Just the smell of soup can alter your mood to happiness immediately. That may be why the Italian word for soup, "Zuppa" rolls off your tongue so easily.

It is a rare human being who can walk into a room where a pot of soup is cooking and not be transported - sometimes dramatically, sometimes subtly - by the aroma. For many of us, smell is the sense of the imagination and of love. Our instincts, intuitions and memory are all triggered by our sense of smell. Soups, perhaps more than any other food, have an uncanny effect on our mood and memory. What is it about soups that enable them to have this almost universal effect of rekindling memories of childhood, of feeling safe and taken care of? Perhaps it is the length of time it takes for a soup to cook, or the anticipation of the ensuing comfort of eating something that requires so little effort on our parts. Or perhaps because soup recipes are so very particular to every family - a unique blend of vegetables, spices, methods and motions going back generations - a kind of cellular, ancestral memory is awakened. Whatever the reason, when we are in need of comfort, reassurance or simply pleasure, most of us have a particular soup we crave.

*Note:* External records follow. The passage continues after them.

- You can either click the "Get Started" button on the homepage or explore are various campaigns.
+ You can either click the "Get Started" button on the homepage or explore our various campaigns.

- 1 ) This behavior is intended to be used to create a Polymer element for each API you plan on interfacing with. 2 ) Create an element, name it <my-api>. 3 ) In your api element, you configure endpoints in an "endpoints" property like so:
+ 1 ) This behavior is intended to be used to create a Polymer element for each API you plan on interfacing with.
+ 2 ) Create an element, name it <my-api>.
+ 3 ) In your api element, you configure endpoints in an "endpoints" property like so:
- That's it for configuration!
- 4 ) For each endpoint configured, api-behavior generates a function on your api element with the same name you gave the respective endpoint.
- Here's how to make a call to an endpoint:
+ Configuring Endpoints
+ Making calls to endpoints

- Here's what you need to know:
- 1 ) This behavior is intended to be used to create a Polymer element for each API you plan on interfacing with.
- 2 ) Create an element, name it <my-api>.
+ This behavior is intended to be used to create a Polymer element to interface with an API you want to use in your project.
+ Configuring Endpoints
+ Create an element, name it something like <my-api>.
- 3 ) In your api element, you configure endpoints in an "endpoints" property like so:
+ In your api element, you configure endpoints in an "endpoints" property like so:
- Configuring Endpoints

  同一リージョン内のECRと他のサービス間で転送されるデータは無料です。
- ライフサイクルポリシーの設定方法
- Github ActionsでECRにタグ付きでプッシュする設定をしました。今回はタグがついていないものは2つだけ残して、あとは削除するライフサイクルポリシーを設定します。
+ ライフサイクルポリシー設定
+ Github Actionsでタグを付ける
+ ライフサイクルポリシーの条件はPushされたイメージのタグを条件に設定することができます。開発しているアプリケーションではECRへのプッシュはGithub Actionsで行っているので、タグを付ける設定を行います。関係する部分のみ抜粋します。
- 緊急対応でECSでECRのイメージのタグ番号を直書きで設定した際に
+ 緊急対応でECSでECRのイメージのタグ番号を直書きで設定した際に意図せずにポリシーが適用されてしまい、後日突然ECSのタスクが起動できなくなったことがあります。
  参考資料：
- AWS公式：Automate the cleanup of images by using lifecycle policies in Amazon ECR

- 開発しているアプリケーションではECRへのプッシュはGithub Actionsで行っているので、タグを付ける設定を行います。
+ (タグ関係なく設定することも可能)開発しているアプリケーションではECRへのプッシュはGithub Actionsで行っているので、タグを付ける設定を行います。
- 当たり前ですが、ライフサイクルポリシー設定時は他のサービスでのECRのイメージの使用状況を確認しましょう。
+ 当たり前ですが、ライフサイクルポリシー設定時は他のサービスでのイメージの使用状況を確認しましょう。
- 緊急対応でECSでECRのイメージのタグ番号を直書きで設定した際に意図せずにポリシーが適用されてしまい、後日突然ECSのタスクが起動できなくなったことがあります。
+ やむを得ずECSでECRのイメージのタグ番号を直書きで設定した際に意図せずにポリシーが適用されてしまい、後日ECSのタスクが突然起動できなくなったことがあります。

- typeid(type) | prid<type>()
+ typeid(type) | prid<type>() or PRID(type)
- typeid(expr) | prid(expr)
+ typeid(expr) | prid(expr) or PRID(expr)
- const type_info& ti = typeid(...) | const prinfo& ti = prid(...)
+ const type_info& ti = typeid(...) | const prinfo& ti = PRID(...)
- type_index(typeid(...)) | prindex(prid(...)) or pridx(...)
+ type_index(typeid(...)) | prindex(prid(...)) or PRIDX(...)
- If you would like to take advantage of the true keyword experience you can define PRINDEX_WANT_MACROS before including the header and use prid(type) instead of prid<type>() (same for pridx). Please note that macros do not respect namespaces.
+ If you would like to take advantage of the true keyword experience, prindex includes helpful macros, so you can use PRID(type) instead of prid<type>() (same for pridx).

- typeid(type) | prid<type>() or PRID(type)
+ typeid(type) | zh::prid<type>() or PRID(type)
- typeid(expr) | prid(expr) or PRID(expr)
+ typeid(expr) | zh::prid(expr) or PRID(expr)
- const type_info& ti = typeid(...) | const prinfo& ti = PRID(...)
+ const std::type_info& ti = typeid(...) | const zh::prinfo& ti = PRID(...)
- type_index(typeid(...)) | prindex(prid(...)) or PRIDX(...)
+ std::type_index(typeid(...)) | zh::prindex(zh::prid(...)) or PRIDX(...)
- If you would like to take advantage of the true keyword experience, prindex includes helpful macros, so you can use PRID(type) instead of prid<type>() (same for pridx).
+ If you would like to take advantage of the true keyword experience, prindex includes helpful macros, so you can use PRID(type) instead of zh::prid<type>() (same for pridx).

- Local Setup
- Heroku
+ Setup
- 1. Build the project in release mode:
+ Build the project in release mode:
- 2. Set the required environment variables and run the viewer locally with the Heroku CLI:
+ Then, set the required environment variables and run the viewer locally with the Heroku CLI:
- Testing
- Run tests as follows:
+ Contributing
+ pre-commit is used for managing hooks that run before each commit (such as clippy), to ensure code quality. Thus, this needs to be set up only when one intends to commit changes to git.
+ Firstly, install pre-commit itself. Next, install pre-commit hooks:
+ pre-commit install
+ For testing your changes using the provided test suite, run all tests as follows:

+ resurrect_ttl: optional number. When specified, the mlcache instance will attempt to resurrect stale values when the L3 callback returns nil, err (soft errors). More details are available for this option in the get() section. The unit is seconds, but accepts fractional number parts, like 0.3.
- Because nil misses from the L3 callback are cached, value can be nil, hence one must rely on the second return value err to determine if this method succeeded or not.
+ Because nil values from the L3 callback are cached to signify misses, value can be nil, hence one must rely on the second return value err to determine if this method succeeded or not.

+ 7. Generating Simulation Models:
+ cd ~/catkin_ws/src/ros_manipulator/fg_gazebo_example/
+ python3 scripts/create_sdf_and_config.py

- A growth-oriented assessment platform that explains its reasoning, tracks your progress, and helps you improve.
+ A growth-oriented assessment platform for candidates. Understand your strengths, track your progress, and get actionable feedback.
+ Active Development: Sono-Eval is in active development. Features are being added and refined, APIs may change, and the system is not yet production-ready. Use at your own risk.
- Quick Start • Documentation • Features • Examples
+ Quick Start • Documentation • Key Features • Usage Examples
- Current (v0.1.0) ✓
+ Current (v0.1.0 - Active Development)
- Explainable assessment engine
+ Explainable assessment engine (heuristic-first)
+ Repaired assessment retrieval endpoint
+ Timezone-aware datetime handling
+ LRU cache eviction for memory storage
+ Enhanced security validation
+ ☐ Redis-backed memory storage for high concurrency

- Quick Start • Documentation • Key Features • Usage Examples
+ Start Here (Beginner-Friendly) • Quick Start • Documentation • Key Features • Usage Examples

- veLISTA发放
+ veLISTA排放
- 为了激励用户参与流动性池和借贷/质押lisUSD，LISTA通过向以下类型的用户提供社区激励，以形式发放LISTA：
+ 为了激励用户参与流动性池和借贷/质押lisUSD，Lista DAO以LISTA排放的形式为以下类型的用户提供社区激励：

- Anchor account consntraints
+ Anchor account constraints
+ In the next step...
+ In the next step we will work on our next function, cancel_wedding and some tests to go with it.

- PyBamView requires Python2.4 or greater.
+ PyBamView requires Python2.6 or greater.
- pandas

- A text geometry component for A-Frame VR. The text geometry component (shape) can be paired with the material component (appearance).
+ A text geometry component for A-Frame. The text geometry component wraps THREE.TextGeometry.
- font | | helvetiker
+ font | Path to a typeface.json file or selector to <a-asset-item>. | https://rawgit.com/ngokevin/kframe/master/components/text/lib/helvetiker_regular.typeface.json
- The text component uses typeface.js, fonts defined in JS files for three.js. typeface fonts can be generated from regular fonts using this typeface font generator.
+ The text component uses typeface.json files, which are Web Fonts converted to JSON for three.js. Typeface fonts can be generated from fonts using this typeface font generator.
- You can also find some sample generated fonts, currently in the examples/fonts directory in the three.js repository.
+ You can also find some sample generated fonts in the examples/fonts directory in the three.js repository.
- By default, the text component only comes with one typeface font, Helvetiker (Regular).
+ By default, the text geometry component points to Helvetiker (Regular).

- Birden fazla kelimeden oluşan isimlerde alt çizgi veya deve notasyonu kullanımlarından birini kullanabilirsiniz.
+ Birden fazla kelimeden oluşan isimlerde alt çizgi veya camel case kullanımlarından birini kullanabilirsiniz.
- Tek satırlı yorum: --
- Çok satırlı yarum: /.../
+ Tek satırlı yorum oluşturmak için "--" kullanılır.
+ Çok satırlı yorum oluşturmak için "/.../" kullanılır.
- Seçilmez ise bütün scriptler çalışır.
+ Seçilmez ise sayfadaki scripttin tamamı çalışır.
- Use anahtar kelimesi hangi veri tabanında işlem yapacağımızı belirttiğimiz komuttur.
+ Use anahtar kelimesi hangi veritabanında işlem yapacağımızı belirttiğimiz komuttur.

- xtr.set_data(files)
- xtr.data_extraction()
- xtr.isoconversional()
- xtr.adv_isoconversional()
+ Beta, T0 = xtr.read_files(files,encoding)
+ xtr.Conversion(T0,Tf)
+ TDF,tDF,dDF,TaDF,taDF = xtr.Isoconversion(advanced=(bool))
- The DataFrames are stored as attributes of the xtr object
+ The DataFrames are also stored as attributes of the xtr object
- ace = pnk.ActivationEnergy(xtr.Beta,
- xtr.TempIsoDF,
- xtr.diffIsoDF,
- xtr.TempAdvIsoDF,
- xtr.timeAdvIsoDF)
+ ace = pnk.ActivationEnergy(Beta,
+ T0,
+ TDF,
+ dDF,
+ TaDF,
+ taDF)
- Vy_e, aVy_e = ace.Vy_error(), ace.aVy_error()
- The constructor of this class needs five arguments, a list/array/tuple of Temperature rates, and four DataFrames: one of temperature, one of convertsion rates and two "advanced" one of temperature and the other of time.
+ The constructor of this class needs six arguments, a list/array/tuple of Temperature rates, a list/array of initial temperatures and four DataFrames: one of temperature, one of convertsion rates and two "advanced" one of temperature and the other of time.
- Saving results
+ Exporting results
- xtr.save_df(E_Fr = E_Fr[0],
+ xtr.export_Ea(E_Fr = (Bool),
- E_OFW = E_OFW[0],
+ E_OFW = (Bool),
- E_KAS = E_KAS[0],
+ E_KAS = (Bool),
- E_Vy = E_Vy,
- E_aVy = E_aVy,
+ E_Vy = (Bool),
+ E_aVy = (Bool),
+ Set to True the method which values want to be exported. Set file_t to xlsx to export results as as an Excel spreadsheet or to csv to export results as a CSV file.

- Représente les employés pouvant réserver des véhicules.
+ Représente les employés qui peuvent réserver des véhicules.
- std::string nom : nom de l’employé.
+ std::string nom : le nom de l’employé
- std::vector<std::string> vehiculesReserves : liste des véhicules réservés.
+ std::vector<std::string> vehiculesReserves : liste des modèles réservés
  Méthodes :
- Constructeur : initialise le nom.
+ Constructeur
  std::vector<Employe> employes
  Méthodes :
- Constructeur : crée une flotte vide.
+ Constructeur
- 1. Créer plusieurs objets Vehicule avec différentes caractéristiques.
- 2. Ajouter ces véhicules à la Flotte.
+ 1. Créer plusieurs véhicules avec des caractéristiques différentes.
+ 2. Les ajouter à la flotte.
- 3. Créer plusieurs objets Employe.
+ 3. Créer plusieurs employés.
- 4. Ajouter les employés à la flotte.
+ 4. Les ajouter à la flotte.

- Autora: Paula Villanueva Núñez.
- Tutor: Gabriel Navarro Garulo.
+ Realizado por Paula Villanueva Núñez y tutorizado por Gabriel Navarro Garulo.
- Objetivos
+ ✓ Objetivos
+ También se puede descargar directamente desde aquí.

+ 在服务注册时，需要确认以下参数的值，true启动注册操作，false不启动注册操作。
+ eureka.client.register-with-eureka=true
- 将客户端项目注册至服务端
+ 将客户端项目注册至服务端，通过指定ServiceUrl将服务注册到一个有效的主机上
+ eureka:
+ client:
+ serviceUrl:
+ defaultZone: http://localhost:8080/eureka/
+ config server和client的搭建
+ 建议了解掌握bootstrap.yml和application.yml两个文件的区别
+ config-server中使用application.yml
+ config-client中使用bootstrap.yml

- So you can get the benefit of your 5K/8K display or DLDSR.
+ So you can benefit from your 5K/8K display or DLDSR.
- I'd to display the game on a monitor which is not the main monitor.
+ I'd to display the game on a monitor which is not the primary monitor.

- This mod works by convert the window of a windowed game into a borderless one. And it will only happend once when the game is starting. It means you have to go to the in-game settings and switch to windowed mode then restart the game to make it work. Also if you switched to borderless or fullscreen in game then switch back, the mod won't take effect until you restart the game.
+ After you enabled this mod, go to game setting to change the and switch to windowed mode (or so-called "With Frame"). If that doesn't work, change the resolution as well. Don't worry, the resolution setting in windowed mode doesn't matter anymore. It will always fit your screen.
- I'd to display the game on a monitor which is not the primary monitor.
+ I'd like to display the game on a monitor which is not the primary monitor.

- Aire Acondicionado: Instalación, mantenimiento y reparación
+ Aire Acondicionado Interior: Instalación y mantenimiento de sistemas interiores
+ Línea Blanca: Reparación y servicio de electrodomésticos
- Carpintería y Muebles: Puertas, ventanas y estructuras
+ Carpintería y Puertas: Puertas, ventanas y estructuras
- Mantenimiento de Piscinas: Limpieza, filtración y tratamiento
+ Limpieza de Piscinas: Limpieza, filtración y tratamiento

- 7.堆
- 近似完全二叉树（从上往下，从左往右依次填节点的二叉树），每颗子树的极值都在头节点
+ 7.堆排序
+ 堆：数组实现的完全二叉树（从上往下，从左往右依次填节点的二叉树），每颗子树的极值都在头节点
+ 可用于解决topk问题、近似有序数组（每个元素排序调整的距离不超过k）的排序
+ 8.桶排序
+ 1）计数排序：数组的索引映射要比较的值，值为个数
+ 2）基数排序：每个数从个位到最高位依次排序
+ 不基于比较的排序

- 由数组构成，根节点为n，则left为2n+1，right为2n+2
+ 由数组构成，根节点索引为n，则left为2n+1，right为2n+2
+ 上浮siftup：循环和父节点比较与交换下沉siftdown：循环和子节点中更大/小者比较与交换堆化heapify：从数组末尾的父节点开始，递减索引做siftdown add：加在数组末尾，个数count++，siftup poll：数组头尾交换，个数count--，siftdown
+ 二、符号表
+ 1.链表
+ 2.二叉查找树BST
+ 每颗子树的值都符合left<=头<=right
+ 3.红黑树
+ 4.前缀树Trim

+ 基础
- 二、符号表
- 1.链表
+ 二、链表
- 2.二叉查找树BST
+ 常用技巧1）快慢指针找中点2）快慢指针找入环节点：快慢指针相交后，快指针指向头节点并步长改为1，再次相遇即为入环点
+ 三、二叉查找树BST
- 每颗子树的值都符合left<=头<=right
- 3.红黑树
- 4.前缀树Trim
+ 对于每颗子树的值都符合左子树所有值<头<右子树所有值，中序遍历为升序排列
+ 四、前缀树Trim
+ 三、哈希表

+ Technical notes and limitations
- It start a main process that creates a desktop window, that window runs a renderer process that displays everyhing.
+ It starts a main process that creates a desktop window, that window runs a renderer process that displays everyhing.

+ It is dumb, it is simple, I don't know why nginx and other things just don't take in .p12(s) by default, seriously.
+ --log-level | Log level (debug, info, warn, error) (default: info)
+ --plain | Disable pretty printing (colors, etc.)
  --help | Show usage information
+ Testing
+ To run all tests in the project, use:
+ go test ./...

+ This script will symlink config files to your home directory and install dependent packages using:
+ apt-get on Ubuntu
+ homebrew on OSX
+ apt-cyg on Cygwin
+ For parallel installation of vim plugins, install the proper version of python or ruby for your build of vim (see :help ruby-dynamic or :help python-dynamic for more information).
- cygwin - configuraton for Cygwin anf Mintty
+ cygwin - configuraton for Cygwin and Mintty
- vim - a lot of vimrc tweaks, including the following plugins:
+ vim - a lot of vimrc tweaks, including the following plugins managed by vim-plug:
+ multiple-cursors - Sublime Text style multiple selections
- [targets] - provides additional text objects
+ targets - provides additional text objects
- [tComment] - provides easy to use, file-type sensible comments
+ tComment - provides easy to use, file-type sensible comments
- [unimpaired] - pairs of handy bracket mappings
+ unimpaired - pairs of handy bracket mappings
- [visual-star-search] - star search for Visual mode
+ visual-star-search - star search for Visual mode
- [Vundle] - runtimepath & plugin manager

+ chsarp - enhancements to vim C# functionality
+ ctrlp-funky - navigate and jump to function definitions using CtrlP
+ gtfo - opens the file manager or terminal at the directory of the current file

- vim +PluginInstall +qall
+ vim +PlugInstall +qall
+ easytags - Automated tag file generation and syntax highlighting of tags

For a New Orleanian, it might be a chicken gumbo soup; for a New Englander, maybe a reassuring clam chowder. But for a Venetian, it's got to be pasta e fagioli - a heartwarming bean soup with just the right amount of pasta. It's not hard to imagine how a soup like this might become inextricably entwined with memories of a childhood in Venice. Imagine coming home on a foggy winter evening, the dampness of the air chilling you from head to toe, the familiar odor of the canal's perpetual stew mingling with the cold. But suddenly, you catch a whiff of a delicious aroma in the calle, the small lane off the canal leading to your house. The closer you get to your door, the surer you are that it's your mother's soup, and not your neighbor's. When at last the warm walls of your home greet you, with barely a "ciao" to your mother, you make a beeline to the stove for final confirmation: indeed your favorite soup is simmering. Pasta e fasioi, as it is known in dialect, is the most beloved soup in Venice and in the Veneto in general. But it's not only Venetians who love this soup. Pasta e fagioli, with some variations, exists in every region of Italy and it's probably safe to say that every single household has its own variation.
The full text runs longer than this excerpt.